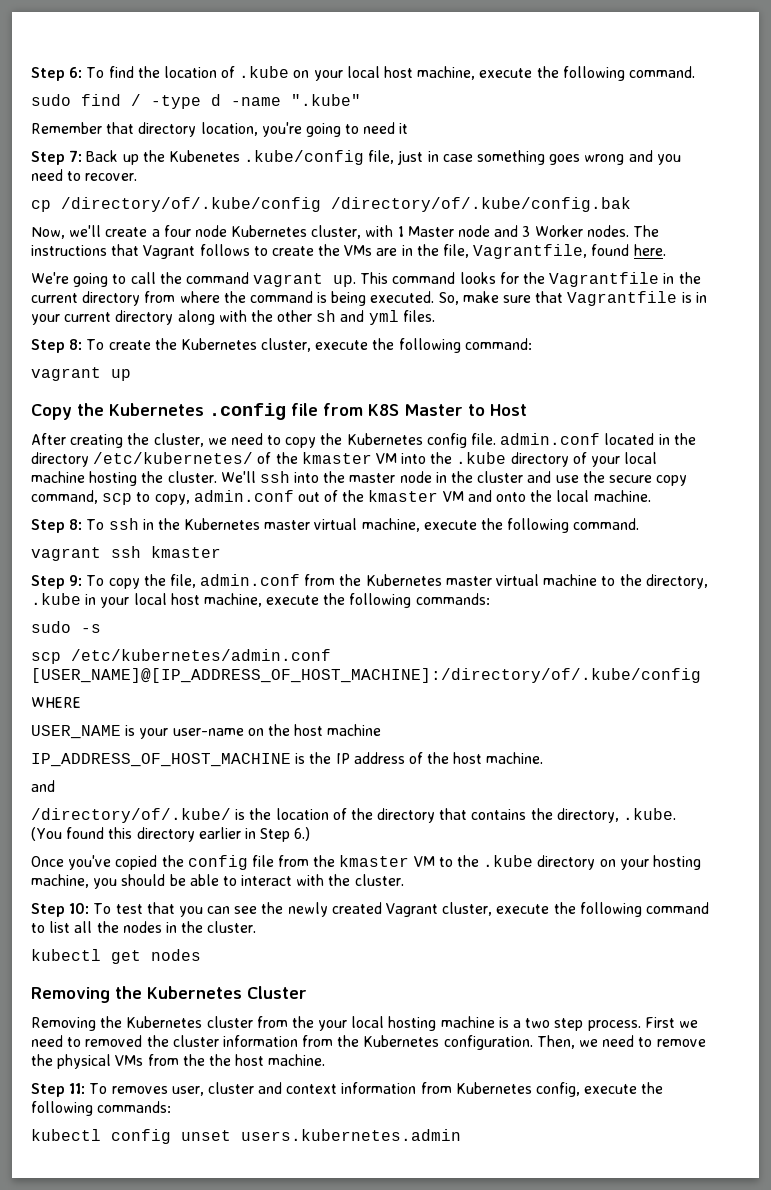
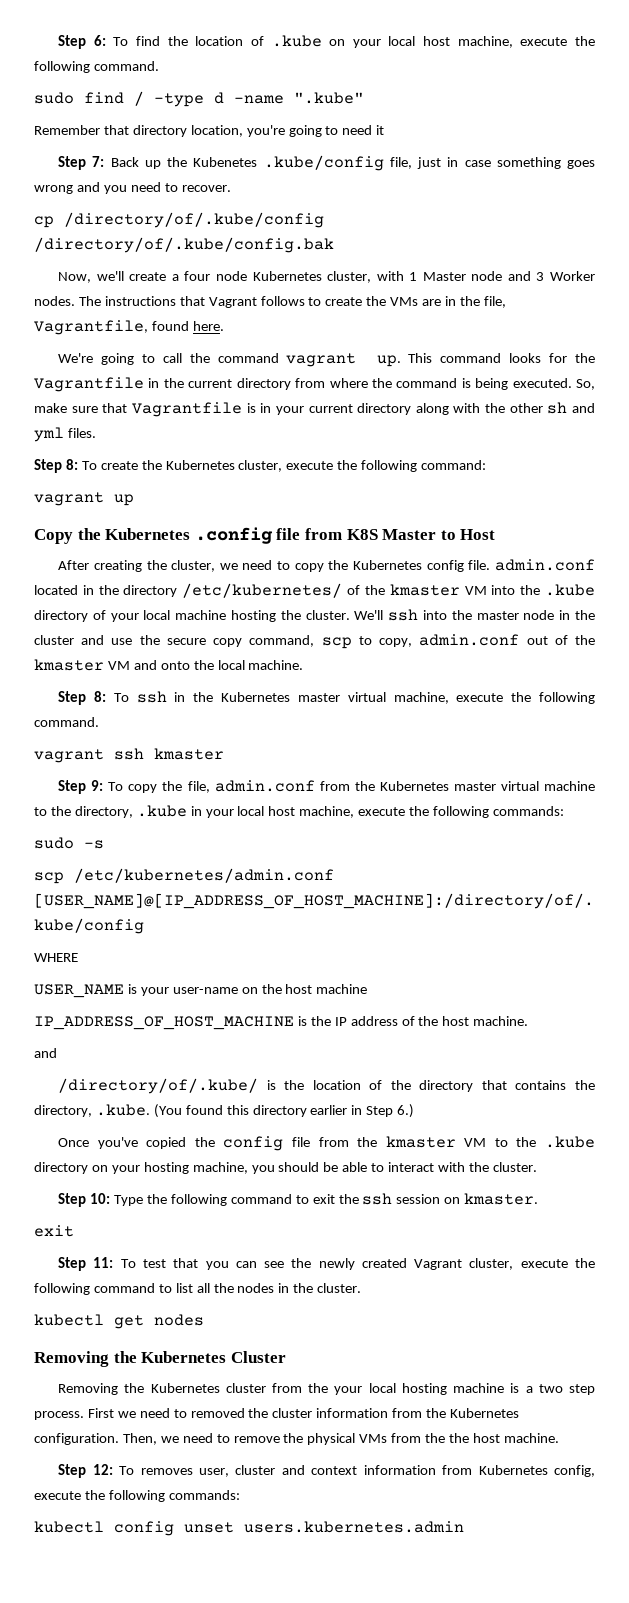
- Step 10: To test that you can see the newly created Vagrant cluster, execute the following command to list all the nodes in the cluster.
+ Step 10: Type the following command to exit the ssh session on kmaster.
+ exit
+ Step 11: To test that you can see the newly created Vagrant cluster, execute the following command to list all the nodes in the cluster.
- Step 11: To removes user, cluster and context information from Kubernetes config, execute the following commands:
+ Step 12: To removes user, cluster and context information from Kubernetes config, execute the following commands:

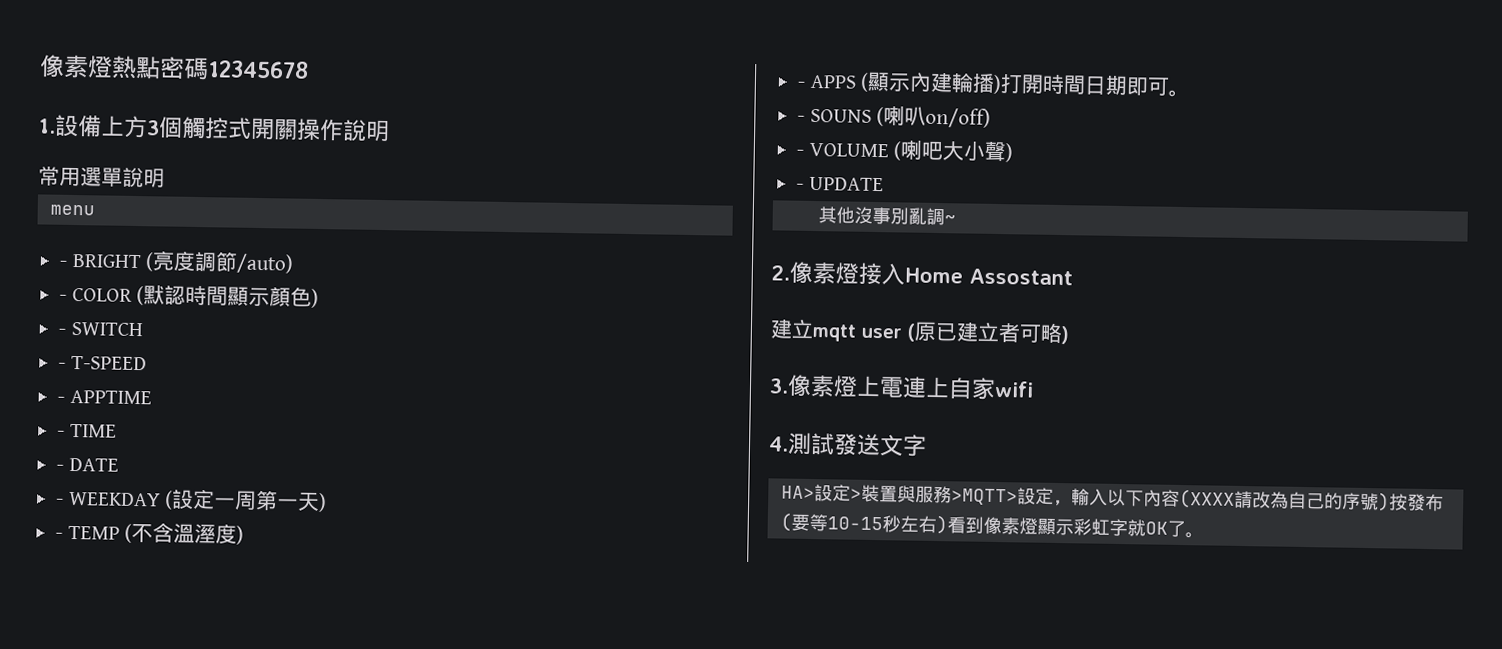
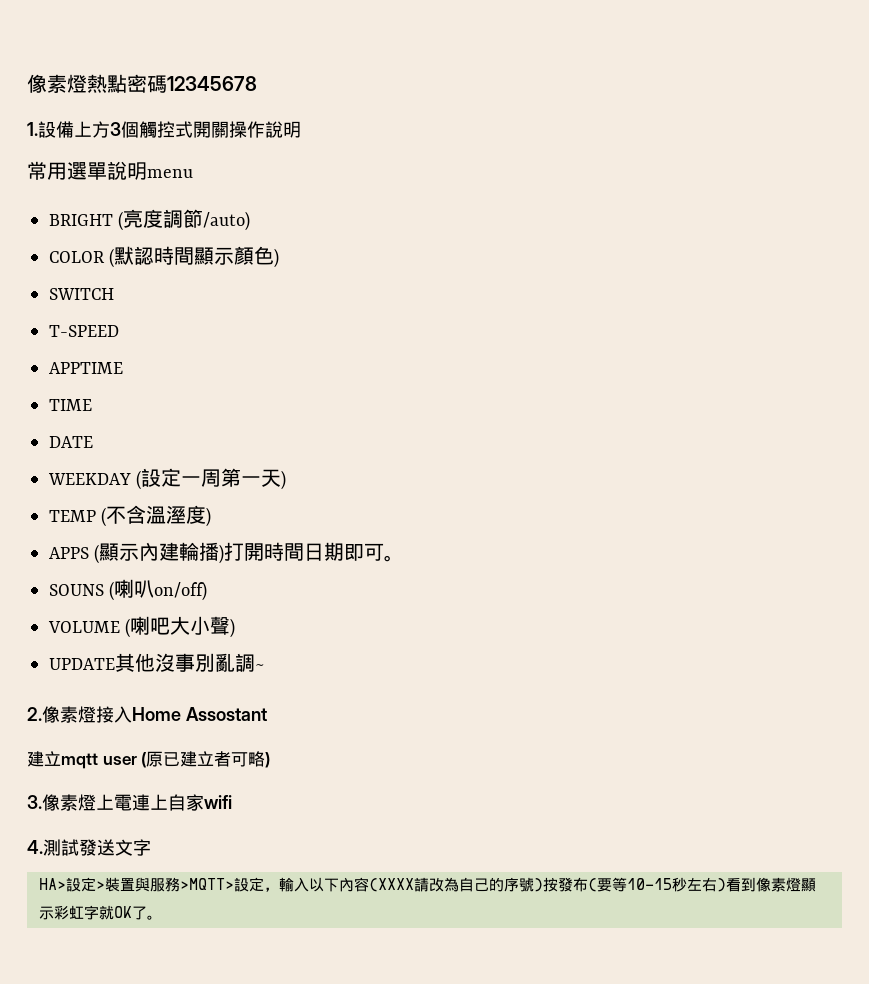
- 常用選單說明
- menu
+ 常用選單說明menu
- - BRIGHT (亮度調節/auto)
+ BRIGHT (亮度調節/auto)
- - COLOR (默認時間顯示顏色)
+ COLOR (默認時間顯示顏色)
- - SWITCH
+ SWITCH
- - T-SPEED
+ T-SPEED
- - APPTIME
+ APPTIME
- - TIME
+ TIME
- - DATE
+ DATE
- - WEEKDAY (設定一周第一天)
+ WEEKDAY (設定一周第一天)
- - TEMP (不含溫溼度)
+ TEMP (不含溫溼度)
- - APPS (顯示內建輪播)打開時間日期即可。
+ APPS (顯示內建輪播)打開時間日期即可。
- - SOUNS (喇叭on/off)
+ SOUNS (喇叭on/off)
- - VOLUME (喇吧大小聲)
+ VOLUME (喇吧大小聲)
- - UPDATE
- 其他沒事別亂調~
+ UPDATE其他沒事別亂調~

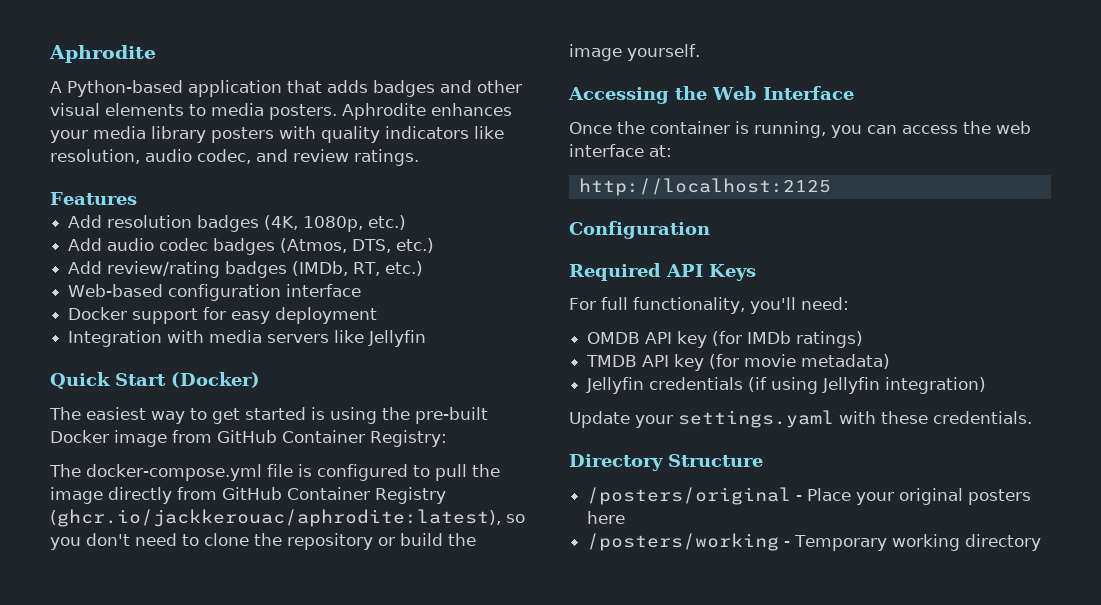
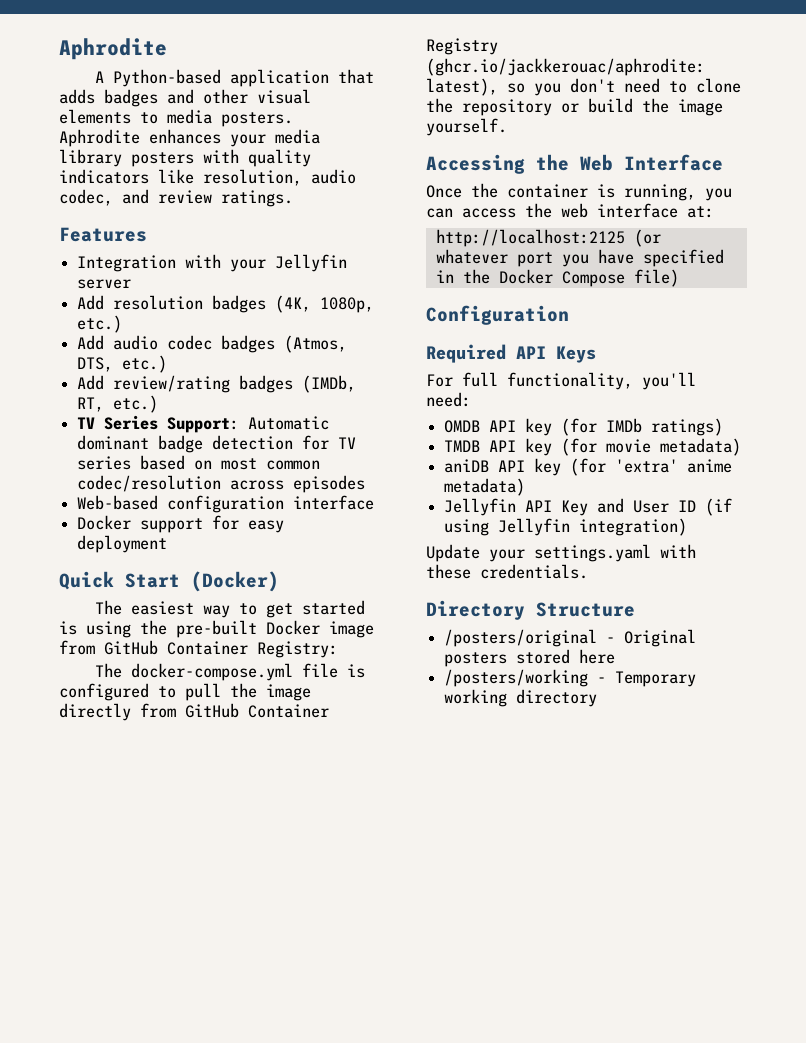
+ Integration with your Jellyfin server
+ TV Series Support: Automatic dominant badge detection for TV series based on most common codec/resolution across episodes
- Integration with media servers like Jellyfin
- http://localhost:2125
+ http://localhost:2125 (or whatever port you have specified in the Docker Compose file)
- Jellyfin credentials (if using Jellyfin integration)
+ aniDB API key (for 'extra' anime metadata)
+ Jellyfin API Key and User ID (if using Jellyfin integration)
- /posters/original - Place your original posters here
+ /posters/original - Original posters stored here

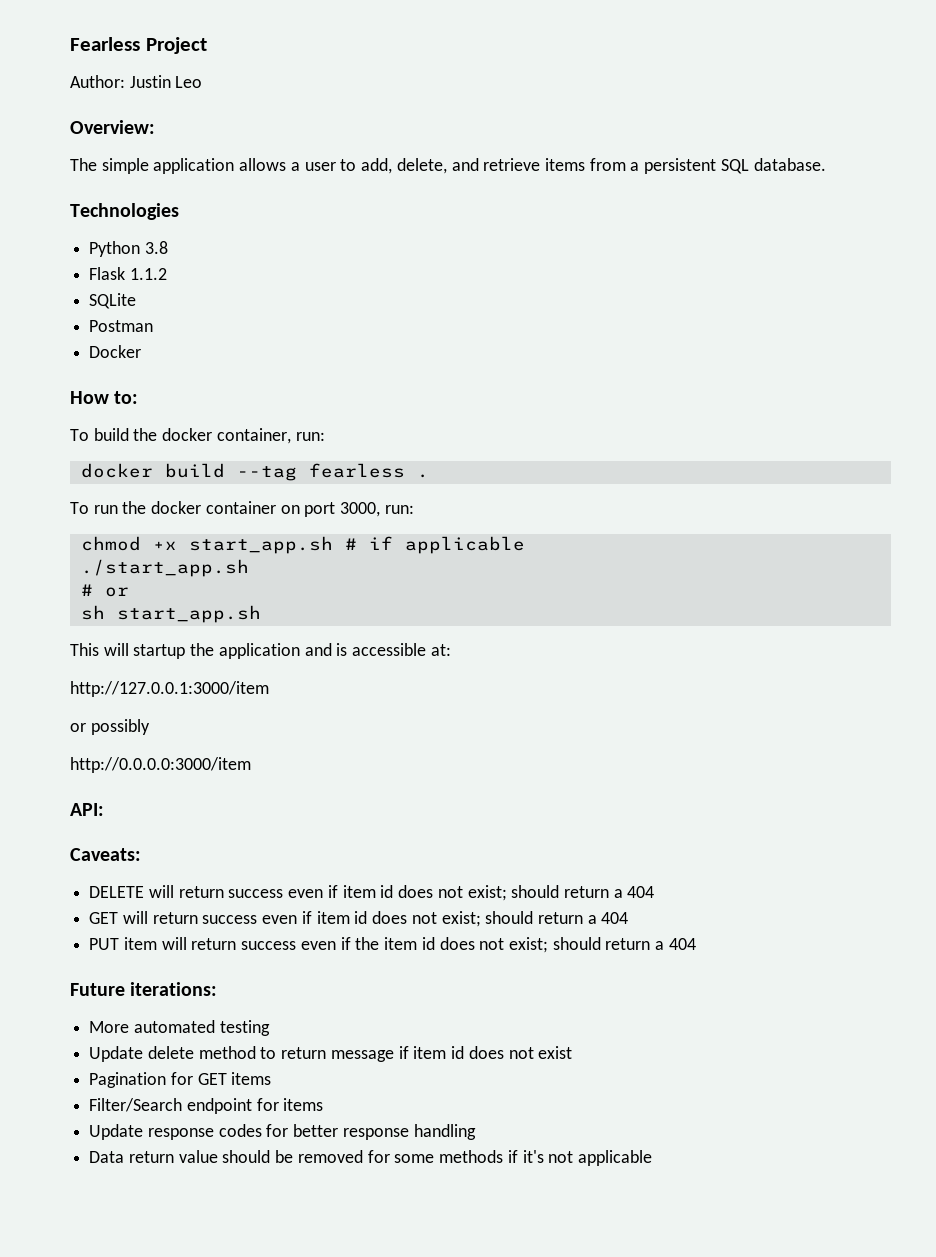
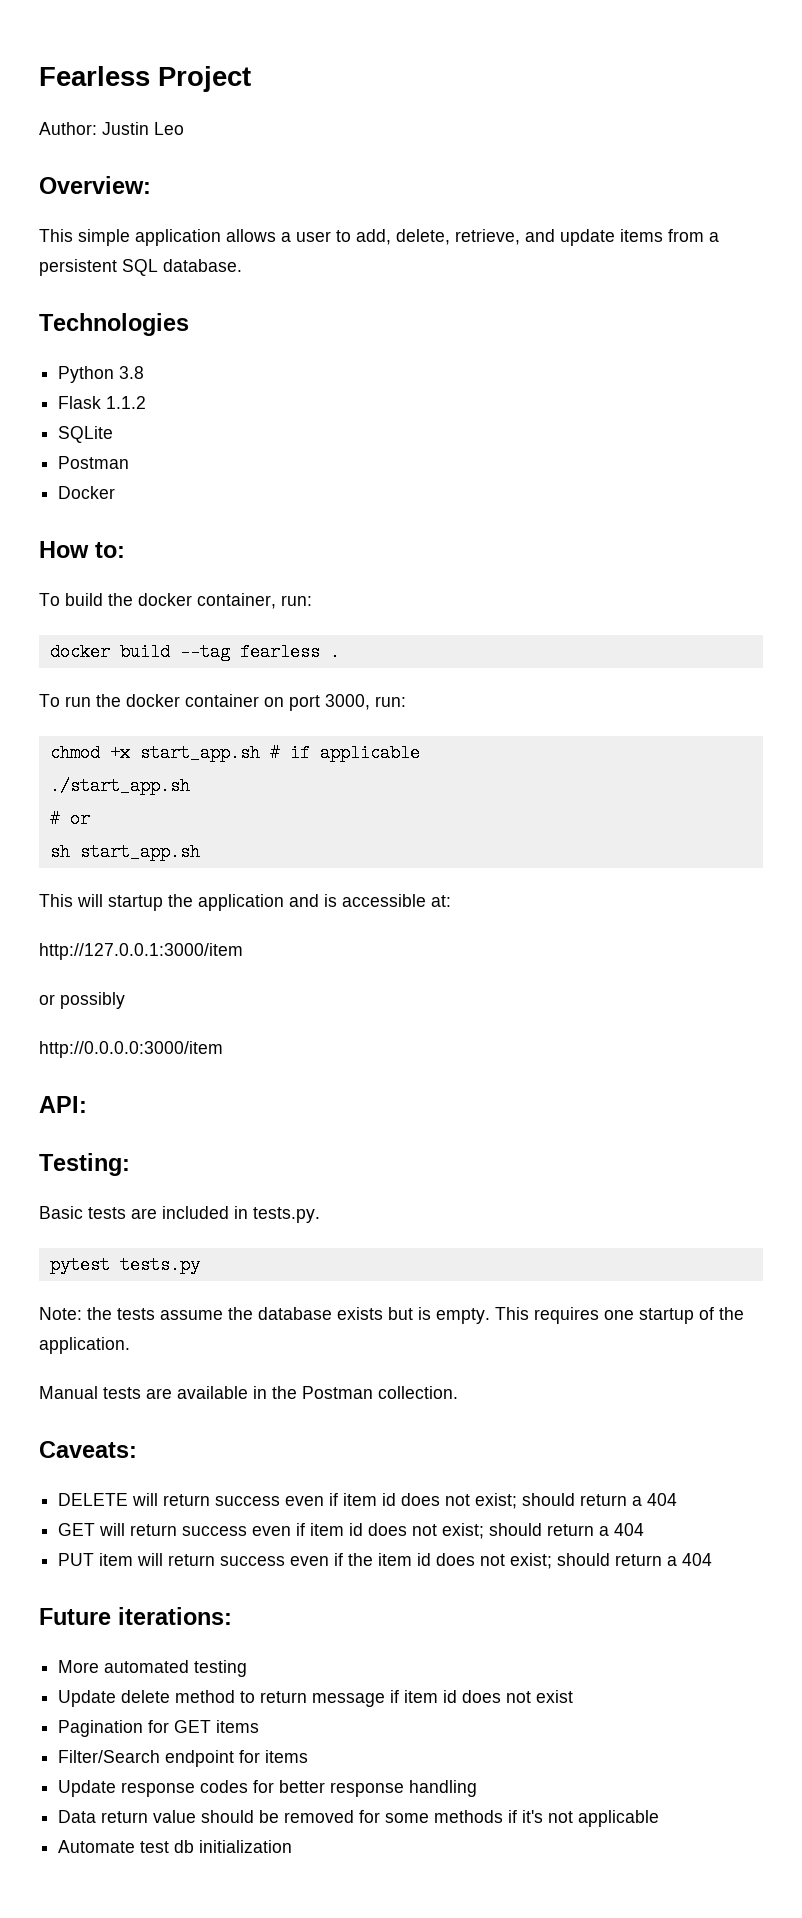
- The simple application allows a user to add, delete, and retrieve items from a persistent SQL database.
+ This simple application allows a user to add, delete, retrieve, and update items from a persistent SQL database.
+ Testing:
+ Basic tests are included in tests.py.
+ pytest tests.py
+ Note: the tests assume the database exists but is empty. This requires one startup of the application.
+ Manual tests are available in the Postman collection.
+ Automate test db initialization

■ ■ ■ ■ ■ ■ ■

About this task: Print the listing again exactly as it appears, except for the pictures, which stay out.

Solution for this exercise:
- Step 10: To test that you can see the newly created Vagrant cluster, execute the following command to list all the nodes in the cluster.
+ Step 10: Type the following command to exit the ssh session on kmaster.
+ exit
+ Step 11: To test that you can see the newly created Vagrant cluster, execute the following command to list all the nodes in the cluster.
- Step 11: To removes user, cluster and context information from Kubernetes config, execute the following commands:
+ Step 12: To removes user, cluster and context information from Kubernetes config, execute the following commands:

- 常用選單說明
- menu
+ 常用選單說明menu
- - BRIGHT (亮度調節/auto)
+ BRIGHT (亮度調節/auto)
- - COLOR (默認時間顯示顏色)
+ COLOR (默認時間顯示顏色)
- - SWITCH
+ SWITCH
- - T-SPEED
+ T-SPEED
- - APPTIME
+ APPTIME
- - TIME
+ TIME
- - DATE
+ DATE
- - WEEKDAY (設定一周第一天)
+ WEEKDAY (設定一周第一天)
- - TEMP (不含溫溼度)
+ TEMP (不含溫溼度)
- - APPS (顯示內建輪播)打開時間日期即可。
+ APPS (顯示內建輪播)打開時間日期即可。
- - SOUNS (喇叭on/off)
+ SOUNS (喇叭on/off)
- - VOLUME (喇吧大小聲)
+ VOLUME (喇吧大小聲)
- - UPDATE
- 其他沒事別亂調~
+ UPDATE其他沒事別亂調~

+ Integration with your Jellyfin server
+ TV Series Support: Automatic dominant badge detection for TV series based on most common codec/resolution across episodes
- Integration with media servers like Jellyfin
- http://localhost:2125
+ http://localhost:2125 (or whatever port you have specified in the Docker Compose file)
- Jellyfin credentials (if using Jellyfin integration)
+ aniDB API key (for 'extra' anime metadata)
+ Jellyfin API Key and User ID (if using Jellyfin integration)
- /posters/original - Place your original posters here
+ /posters/original - Original posters stored here

- The simple application allows a user to add, delete, and retrieve items from a persistent SQL database.
+ This simple application allows a user to add, delete, retrieve, and update items from a persistent SQL database.
+ Testing:
+ Basic tests are included in tests.py.
+ pytest tests.py
+ Note: the tests assume the database exists but is empty. This requires one startup of the application.
+ Manual tests are available in the Postman collection.
+ Automate test db initialization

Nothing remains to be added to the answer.